Rewilding Europe has received a grant of $5 million – €4,927,000 – to advance European rewilding in three main areas, under its Strategic Plan 2021-2030.

The funding has come from charitable fund, Arcadia, with the aim of developing innovative rewilding models; supporting wildlife comeback and coexistence; and scaling up and enhancing European rewilding.

Rewilding Europe’s executive director, Frans Schepers, said the funding will help to grow its demonstration role in rewilding landscapes across Europe, and its upscaling role beyond these landscapes, with the goal of making rewilding far more widely practised.

By 2030, Rewilding Europe wants to see rewilding practised extensively, at scale, right across Europe, it said.

The private sector will be essential to this scaling-up process, which is why Rewilding Europe is working to develop and demonstrate innovative and scalable rewilding models.

By making rewilding commercially investable and economically competitive, these models – which encompass everything from the transformation of forests and restoration of peatland to wildlife photography and dam removal – will amplify its positive impact.

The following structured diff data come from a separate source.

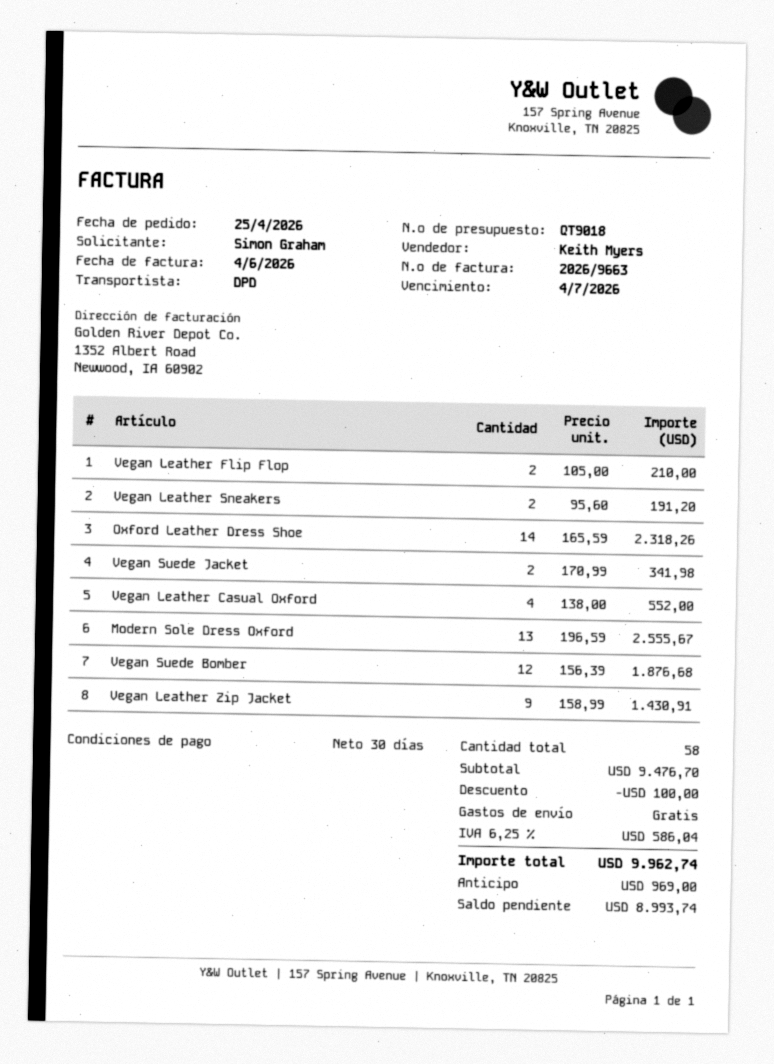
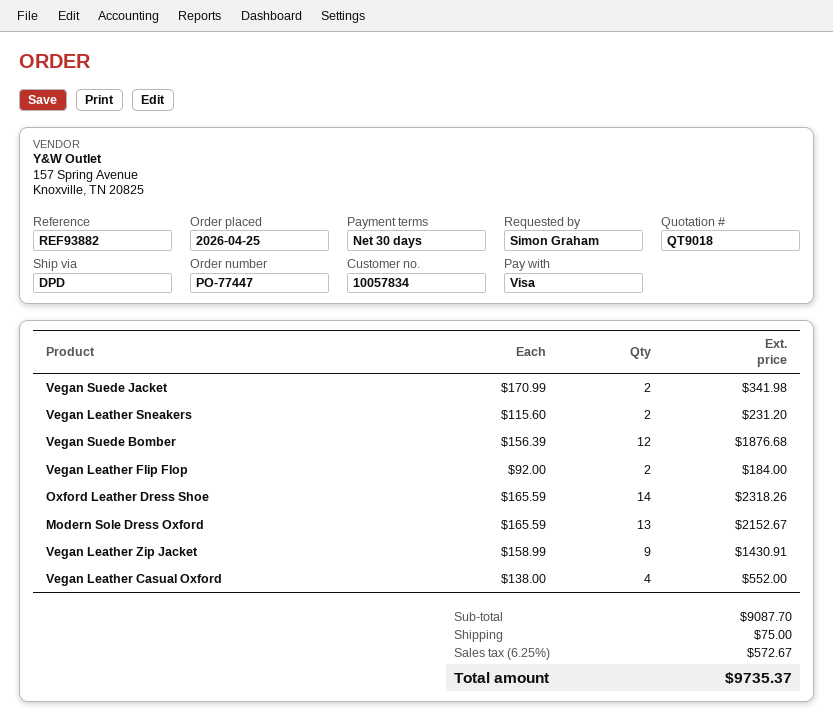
Vegan Leather Flip Flop: 2 x 105.00 = 210.00 -> 2 x 92.00 = 184.00
Vegan Leather Sneakers: 2 x 95.60 = 191.20 -> 2 x 115.60 = 231.20
Modern Sole Dress Oxford: 13 x 196.59 = 2555.67 -> 13 x 165.59 = 2152.67
subtotal: 9476.70 -> 9087.70
discount: 100.00 -> none
shipping: 0.00 -> 75.00
tax: 6.25% = 586.04 -> 6.25% = 572.67
total: 9962.74 -> 9735.37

Supported by Arcadia’s first-phase funding, Rewilding Europe has already made good progress in developing models for a range of sectors and interventions, it said.

The new funding will help to create a pipeline of investable rewilding businesses, involving new finance mechanisms and investment from the private and corporate sector.

Supporting wildlife comeback

Supporting wildlife comeback has always been a core activity in Rewilding Europe – either by providing the right conditions for wildlife species to return of their own accord, or through reintroductions and population reinforcements.

To accelerate this, this recent Arcadia funding will be used to develop a new approach and tool, tentatively called the European Wildlife Comeback Fund, according to to the group.

The aim of the new initiative, which will be officially launched later this year, is to support reintroductions and population reinforcements in a proactive and flexible way.

Following International Union for the Conservation of Nature guidelines, it will focus on building minimum viable populations of species and promoting human-wildlife coexistence.

Natural grazing with large herbivores will be advanced as a key natural process, following the outcomes and recommendations of the EU GrazeLIFE initiative (co-funded by Arcadia).

The role of wildlife in capturing carbon to address the impact of climate change will also be promoted.

Scaling up and enhancing European rewilding

Arcadia’s funding will see Rewilding Europe scale up and enhance the European Rewilding Network and the European Young Rewilders, while setting up an online training platform to share and disseminate knowledge and best practice.

Based on a positive first meeting in Spain in 2019, Rewilding Europe will also bring together all European rewilding organisations in a European Rewilding Coalition.

And it aims to collaborate with the Europarc Federation to explore how the rewilding of European protected areas (wilder parks) can be promoted. The rewilding of such areas could help to spearhead and scale-up nature recovery in Europe.